I won’t start now 

All my life I have been outspoken.

I have never been afraid to speak my mind, even when it’s gotten me in trouble multiple times.

Sometimes, it seems that I’m one of very few people who will say what actually needs to be said.

I don’t really care what you want to hear.

I am the one who will tell you facts and how I really see a situation without reserve. 

I am a brutally honest person.

I am an openly blunt person. 

People who know me well, know this about me and most of them love me for it. 

Nonetheless, there are some who don’t care for me because of those same qualities.

Typically, it’s because I have bruised their ego or they didn’t like something I had to say.

I used to state my thoughts as soon as I thought them, completely uncensored.

I’m still guilty of that occasionally.

However, most of the time, I try to mainly speak my opinions when solicited.

When I say what I feel I should, I’m mature enough to have someone disagree with my opinions. 

I’ve recently been presented with the idea that I shouldn’t freely share details or what I think with other people. Ha. 

I don’t live my life as a secret and I don’t believe others should either. 

I don’t believe in doing things that I would be ashamed to admit. 

I do believe that there are some things that should be kept private. 
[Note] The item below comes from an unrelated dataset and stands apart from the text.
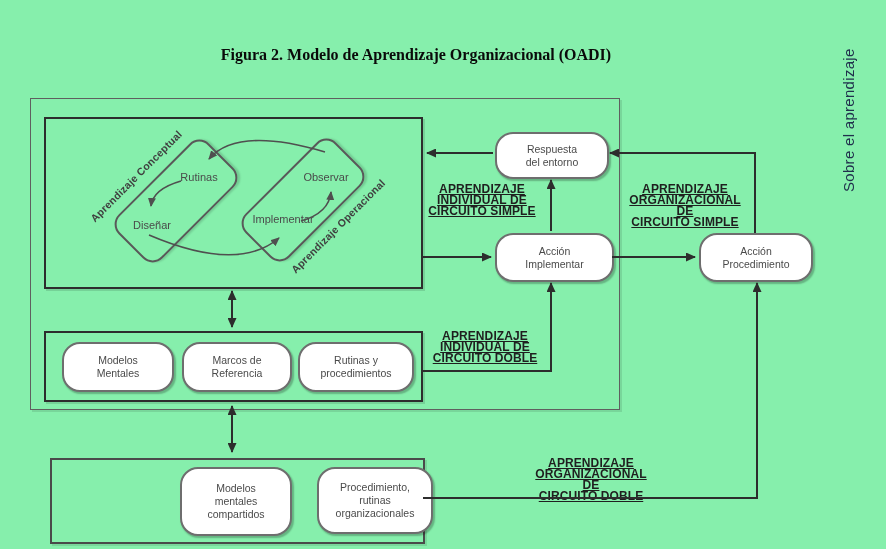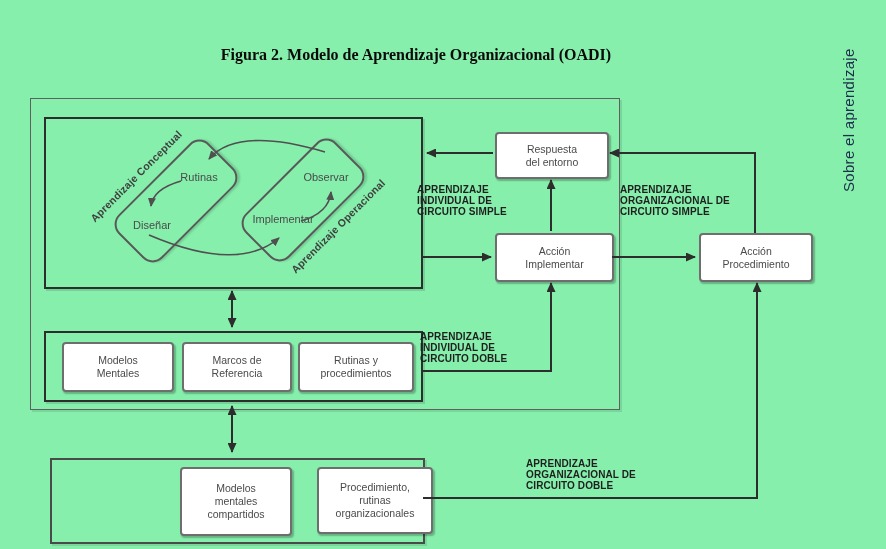"Respuesta" .node { border-radius: 4px -> 18px }
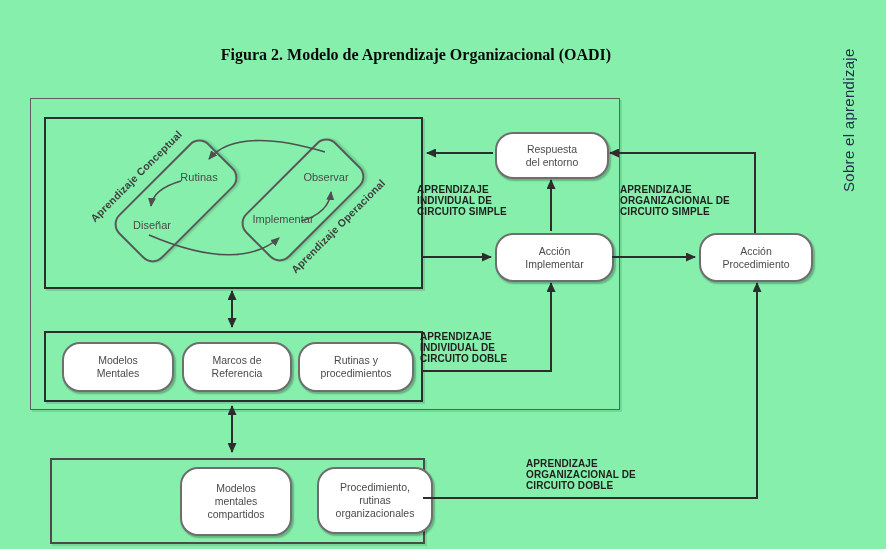"APRENDIZAJE" .caption { font-size: 10px -> 12px; text-align: left -> center; text-decoration: none -> underline }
But, when I’m drug into something, that makes it and the out come my business, as well.

When something comes to light, I will not compromise my morals, beliefs, or integrity to satisfy someone’s social presentation.

I have never been a fake person.

I have never been one to shut my mouth over an important issue.

I have never been one to pretend or “suck up” to someone.

I won’t start now and I won’t apologize for it. 

If something needs to be said, why don’t you start now?